I’m just here to check up on my guy. Nothing but positive vibes and cheerful words.

“Uh-huh. Are my disembodied appendix and Miles Davis coming to kill me?”

Not until you get better.

“Promise?’

I swear. And no one’s gonna call you and start talking foolishness at you, and Katy Perry isn’t going to launch cruise missiles at your house, and you’re gonna be left to recuperate in peace. Even the semi-fictional version of you has earned some bed rest.

“Thank you.”

Did they give you ice cream?

“That’s when you get your tonsils out.”

The tonsils and the appendix are very similar organs.

“They’re not.”

So, what happened? Give TotD the exclusive story so I can sell it to Relix and make a fortune.

“You know you’re not actually talking to me, right?”

Shut up and tell me what happened.

“I was in my hotel room in New Orleans. Wasn’t gonna go out, so I had so many options. Should I solo? Buy stuff online? Laundry? The night lay before me like a highway.”

Uh-huh.

“And then imagine a fat guy.”

Okay.

“A fat guy made of knives with barbed wire for hair.”

Pubes, too?

“Yes.”

Gotcha.

“And now imagine that fat guy made of knives and barbed wire is dancing in your abdomen.”

What kind of dancing?

“Crumping.”

Oh, that sounds terrible.

“It wasn’t good. I was, like, doing this cry/yell thing for a couple minutes and Bobby heard and came in the room.”

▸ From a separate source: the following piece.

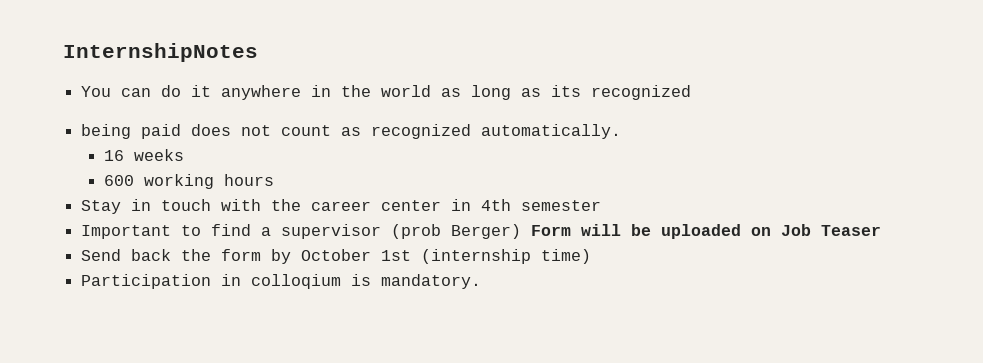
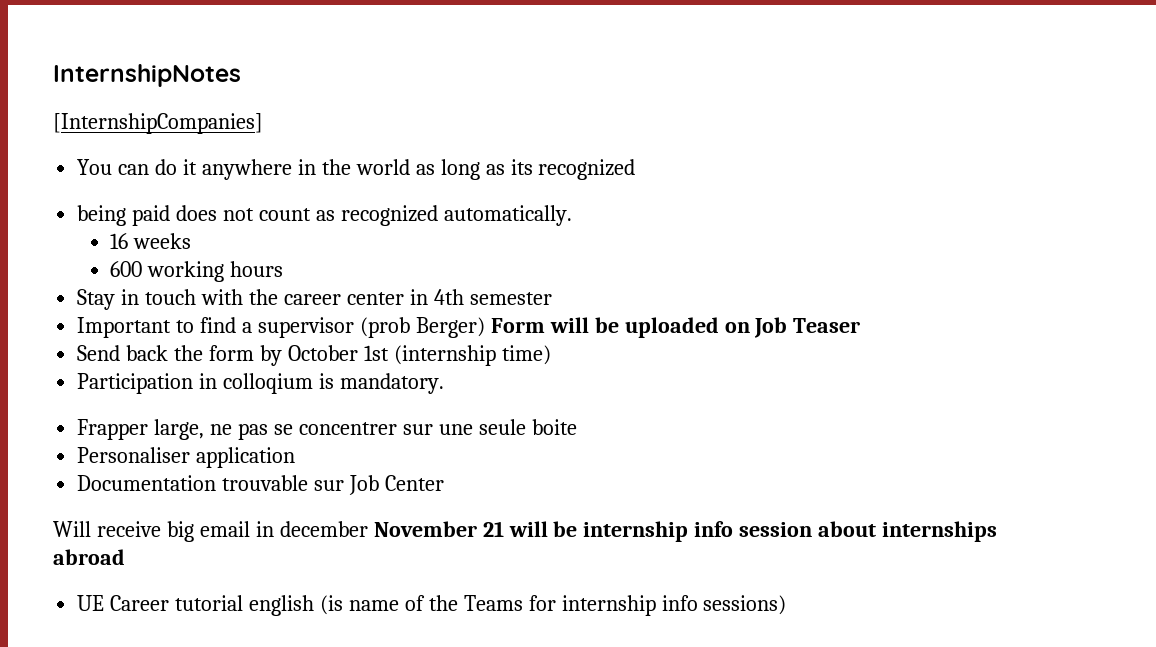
(258, 52) none -> [53,113,263,134] // [InternshipCompanies]
(482, 281) none -> [77,419,577,440] [77,447,296,468] [77,475,444,495] [53,521,998,542] [53,549,125,565] [77,595,787,616] // Frapper large, ne pas se concentrer sur une seule boite // Personaliser application // Documentation trouvable sur Job Center // Will receive big email in december November 21 will be internship info session about internships abroad // UE Career tutorial english (is name of the Teams for internship info sessions)

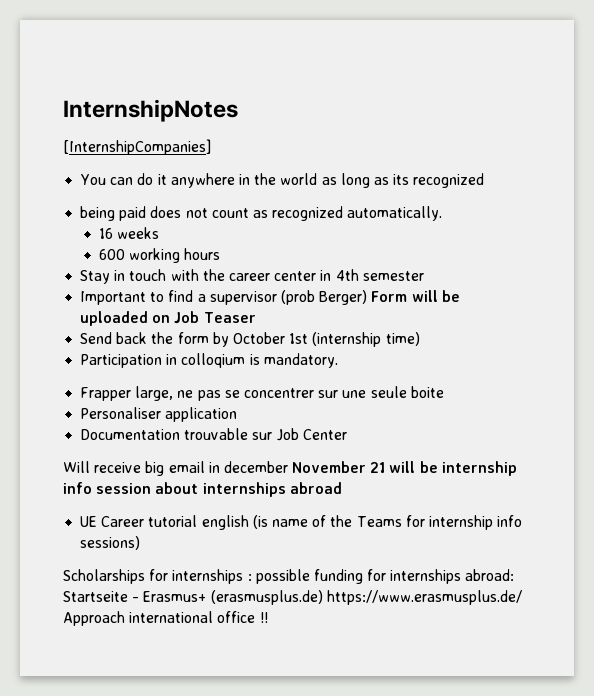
(787, 605) none -> [63,569,515,584] [63,590,522,605] [63,611,268,626] // Scholarships for internships : possible funding for internships abroad: Startseite - Erasmus+ (erasmusplus.de) https://www.erasmusplus.de/ Approach international office !!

How did Bobby get in your room?

“We always have adjoining suites and leave the door unlocked in case there’s thunder.”

Makes sense.

“Dude, Bobby was awesome. That wonderful man literally picked me up and carried me down to the lobby.”

He did?

“He fucking did, man. Course, he threw his back out and now he’s in the next room.”

“Is that jackass bothering you while you’re in the hospital, Josh!?”

“Don’t worry about it, Bobby!”

I know when I’m not wanted.

“You don’t. But whatever, there’s one more thing you have to do.”

What?

“Get Billy and Mickey out of here.”

They visited you at the hospital? That’s sweet.

“They stole half the pharmacy and crashed an ambulance into the gerontology department.”

What floor is that on?

“Fifth.”

I’ll see what I can do. Go lay down, buddy.

“Okay. No bullshit for a while, promise me.”

I promise. But you gotta promise me one thing.

“You must be joking. What?”

Think about keeping the mustache.

“You like it?”

It’s awesome. Just shave the shit off your chin. Give the ‘stache pride of place.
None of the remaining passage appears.